Reimagining Human-Animal Relations in the Circumpolar North

Part of: Society for American Archaeology 82nd Annual Meeting, Vancouver, BC (2017)

Although relations among northern peoples and animals have conventionally been approached ecologically and economically, the emergence of human-animal studies suggests a reframing of these relations as equally social, experiential and meaningful.

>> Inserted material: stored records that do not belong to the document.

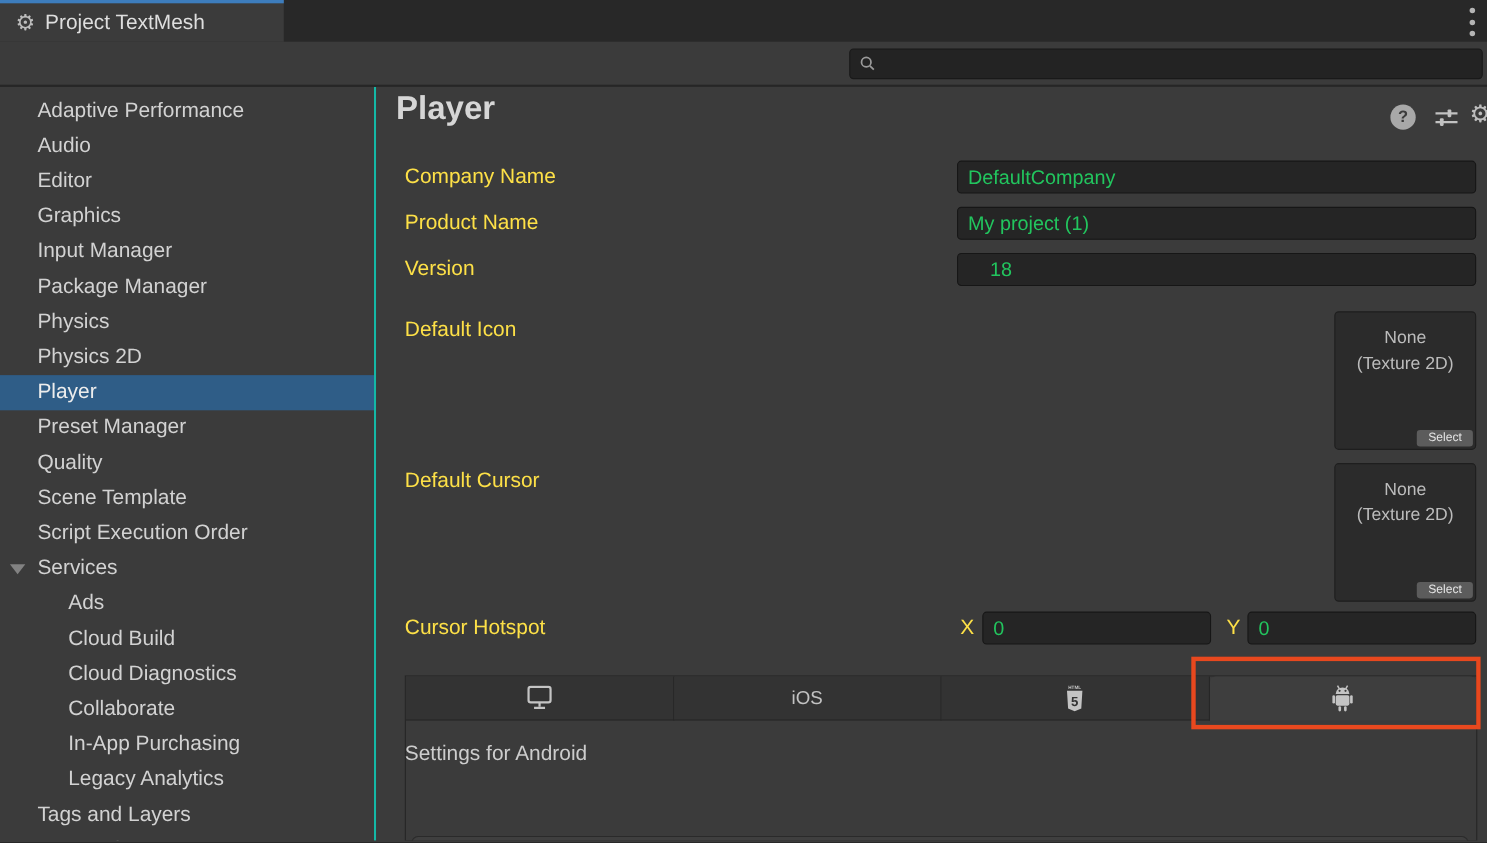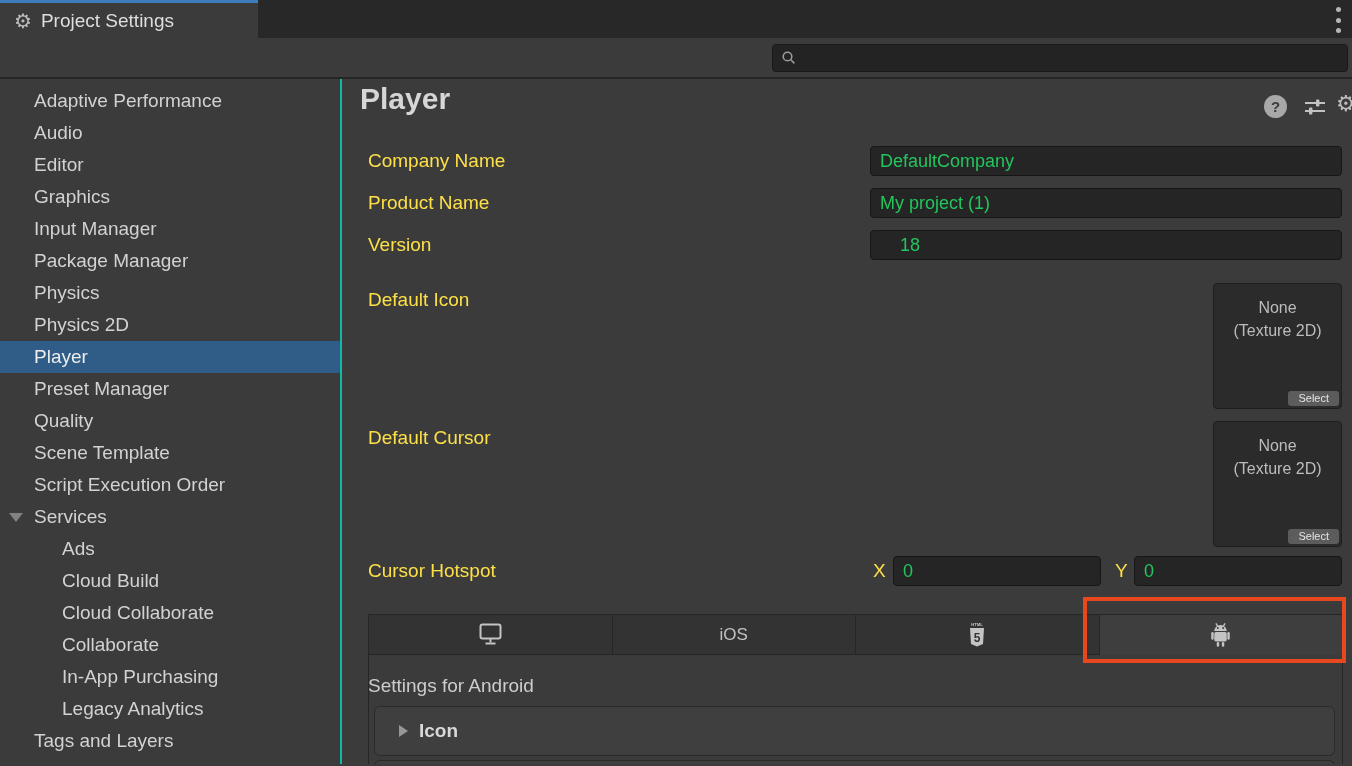"Project Settings" span.tab-label { text: Settings -> TextMesh }
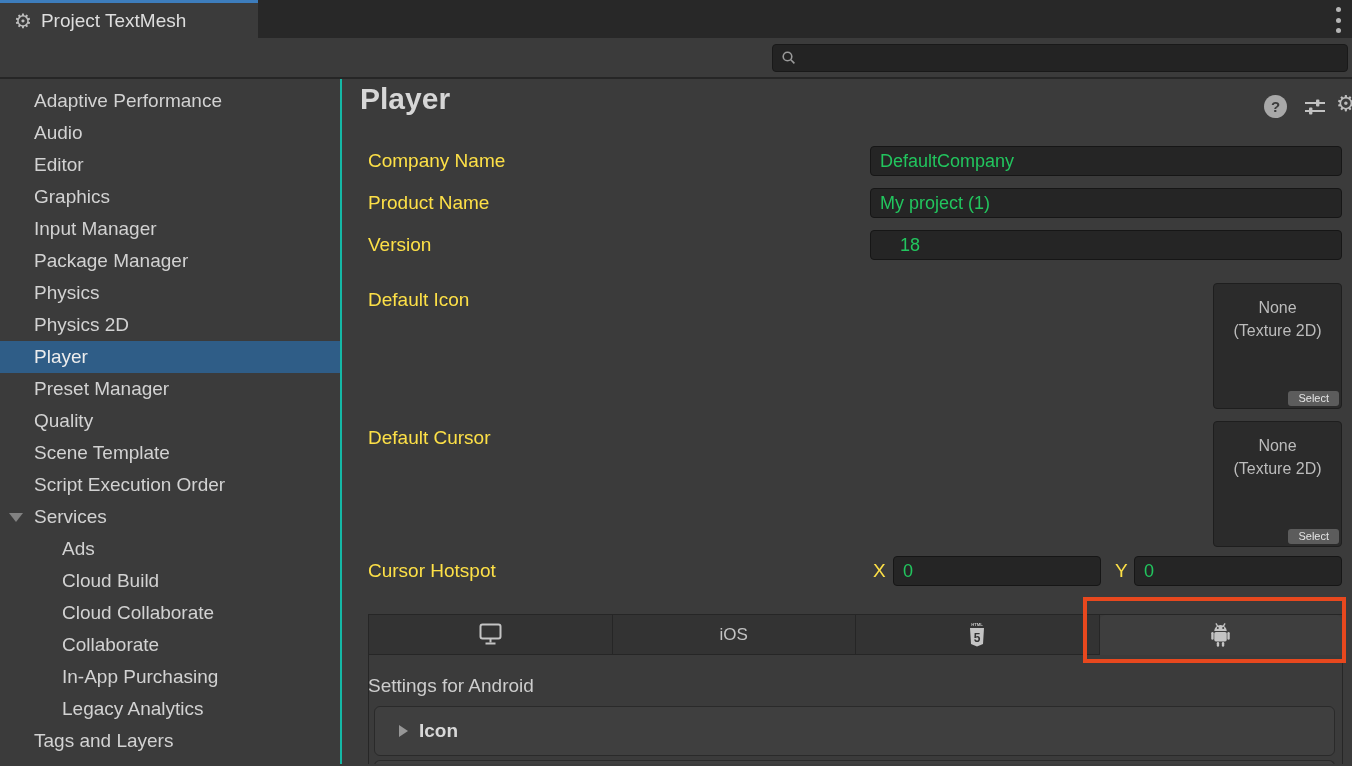"Cloud Collaborate" span { text: Collaborate -> Diagnostics }
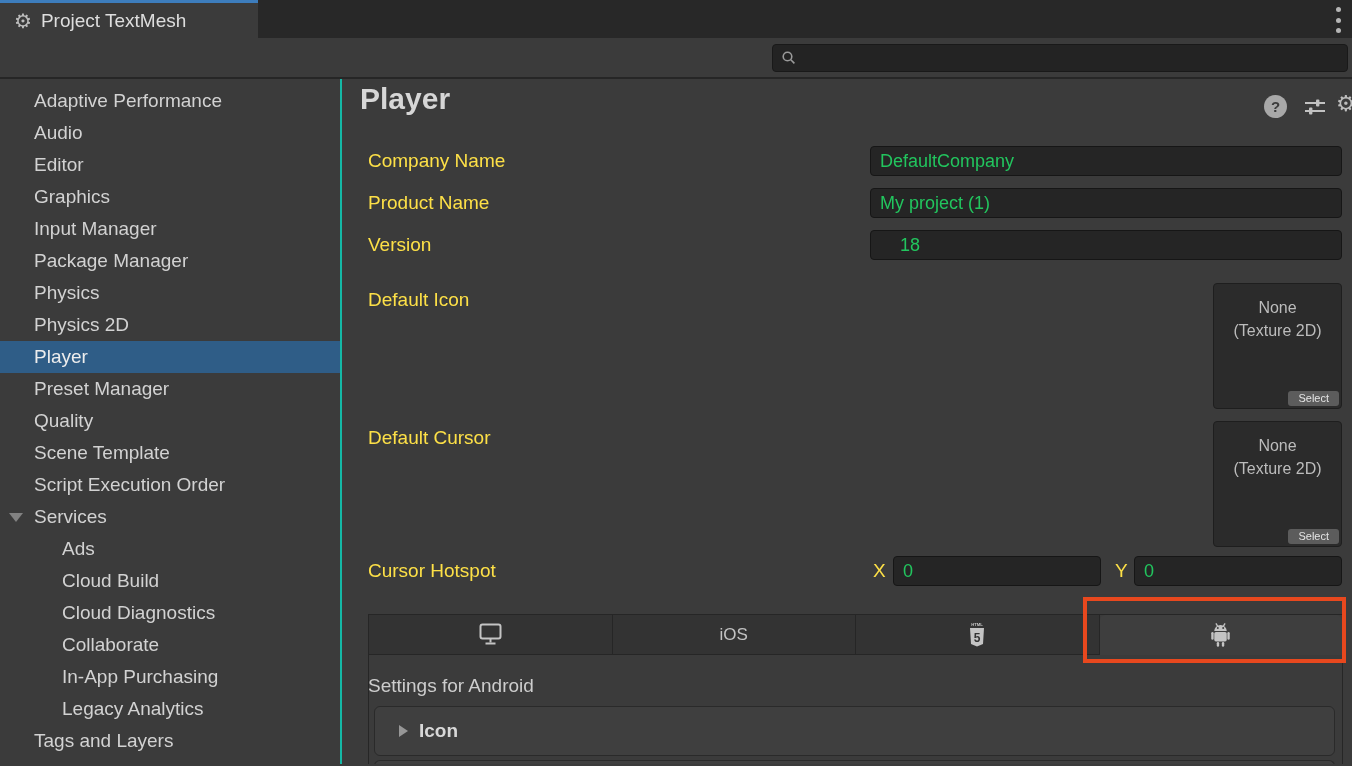"Icon" div.foldbox { html: <div> <span></span> <span>Icon</span> </div> -> none }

Nonhuman animals, in turn, are recognized as having complex social and cognitive lives and interspecies interactions of their own. An extraordinary northern zooarchaeological record speaks not only to the processing and consumption of animals but to the labour and violence to which domesticates were subjected, and to the biological unfolding of all animals’ lives as registered in their tissues. There is also a thick record of technologies related to the harvesting, harnessing and utilization of animals, and depictions of animals and human-animal relations in figurative art. The ethnographic, ethnohistoric, oral historic and ethnoarchaeological records further provide access to ethnozoological discourses and practices related to animal use and animality. This session draws together archaeologists working in various parts of the circumpolar north to think through the record of human-animal relations in novel ways. How did variously positioned actors in different times and places conceptualize and relate socially to nonhuman animals, and how did nonhuman animals relate to their world, including humans and other animals, in an archaeologically visible manner?